Momencik, trwa przetwarzanie danych   loading-animation

#69327

przez (PW) ·
| Do ulubionych
Cwaniactwo ludzi nie zna granic.

Sala którą wynajęliśmy z mężem pod wesela, jest w posiadaniu OSP. Co tu dużo mówić, zwykła remiza, ale w atrakcyjnej cenie najmu więc wzięliśmy. Z racji tego, iż lokal był w stanie opłakanym, doszliśmy z zarządem straży do porozumienia, że zwalniają nas z 3 opłat czynszowych, w zamian za doprowadzenie tego miejsca do stanu używalności.

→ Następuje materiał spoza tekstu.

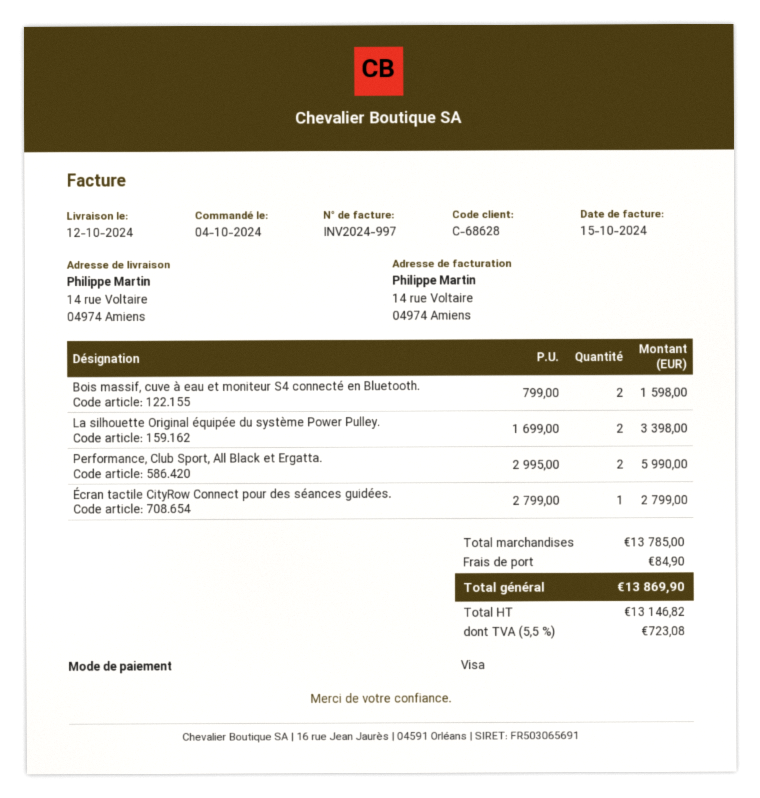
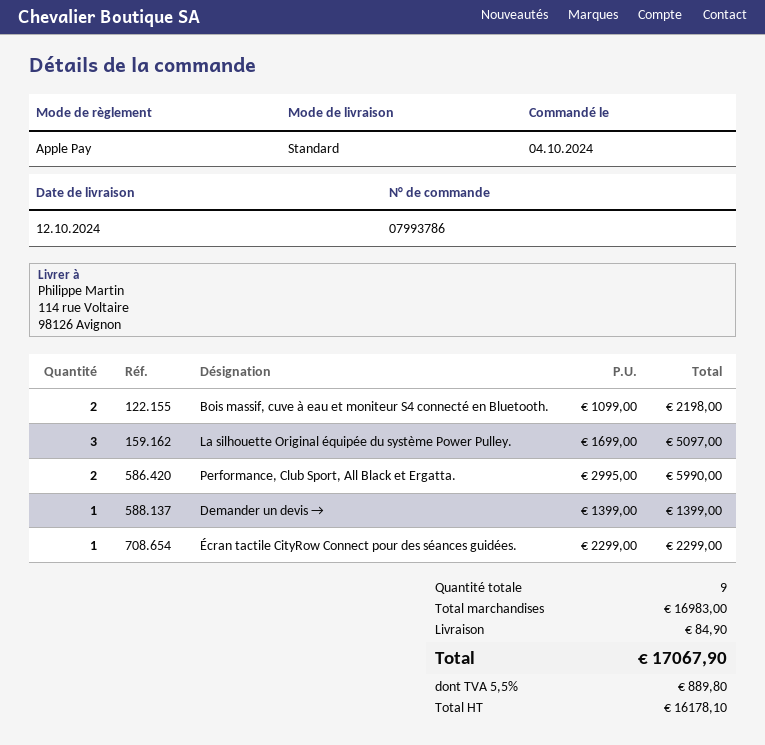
payment method: Visa -> Apple Pay
ship to: 14 rue Voltaire, 04974 Amiens -> 114 rue Voltaire, 98126 Avignon
Bois massif, cuve à eau et moniteur S4 connecté en Bluetooth.: 2 x 799.00 = 1598.00 -> 2 x 1099.00 = 2198.00
La silhouette Original équipée du système Power Pulley.: 2 x 1699.00 = 3398.00 -> 3 x 1699.00 = 5097.00
Écran tactile CityRow Connect pour des séances guidées.: 1 x 2799.00 = 2799.00 -> 1 x 2299.00 = 2299.00
Demander un devis →: none -> 1 x 1399.00 = 1399.00
subtotal: 13785.00 -> 16983.00
net: 13146.82 -> 16178.10
tax: 5.5% = 723.08 -> 5.5% = 889.80
total: 13869.90 -> 17067.90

I tak oto, po władowanych wszelkich oszczędnościach, spieniężeniu samochodu wyprowadziliśmy "remizę" na całkiem ładną salę. Ubikacje też zostały odnowione, bo szczerze poprzednie były takie, że te dworcowe są niczym z wysokiej klasy hotelu.
Już przy podpisywaniu umowy, przedstawiciele zarządu coś napomknęli o dociepleniu, i że można by było pół na pół to zrobić. Jasne że tak. Docieplenie również zostało zrobione, w ramach czego za materiały płaciliśmy pół na pół, i miało być kolejne zwolnienie z czynszu na 3 miesiące. Uczciwie.

Z racji tego, iż sezon weselny za nami, a miejsce zarobić na siebie jakoś musi, kupiliśmy piec do pizzy i wszelkie niezbędne akcesoria i ruszyliśmy z kopyta.
Szału nie ma, osoby z Częstochowy mogą kojarzyć osiedle Liszka Dolna, i wiedzą że jest to niemal koniec miasta, a co za tym idzie, popyt na nasze usługi był tylko u miejscowych, z czego wyżyć ciężko.
Znaleźliśmy lokal, typowo pod pizzerię, a właściwie był pizzerią, tylko poprzedni najemca wyjechał z miasta. Pieniądze niemal te same, więc bez zastanowienia wzięliśmy to.
No i zaczyna się cyrk.

Nadmienię, że przy rozpoczęciu prac dociepleniowych, stawka 3 miesięcy zwolnienia z czynszu była aktualna. Jednak, kiedy prace dobiegały końca, stawka spadła na 1 miesiąc, bo na zebraniu zarządu jednak się nie zgodzili. Cóż, chcieli żebyśmy jeszcze coś zrobili ale już figa z makiem.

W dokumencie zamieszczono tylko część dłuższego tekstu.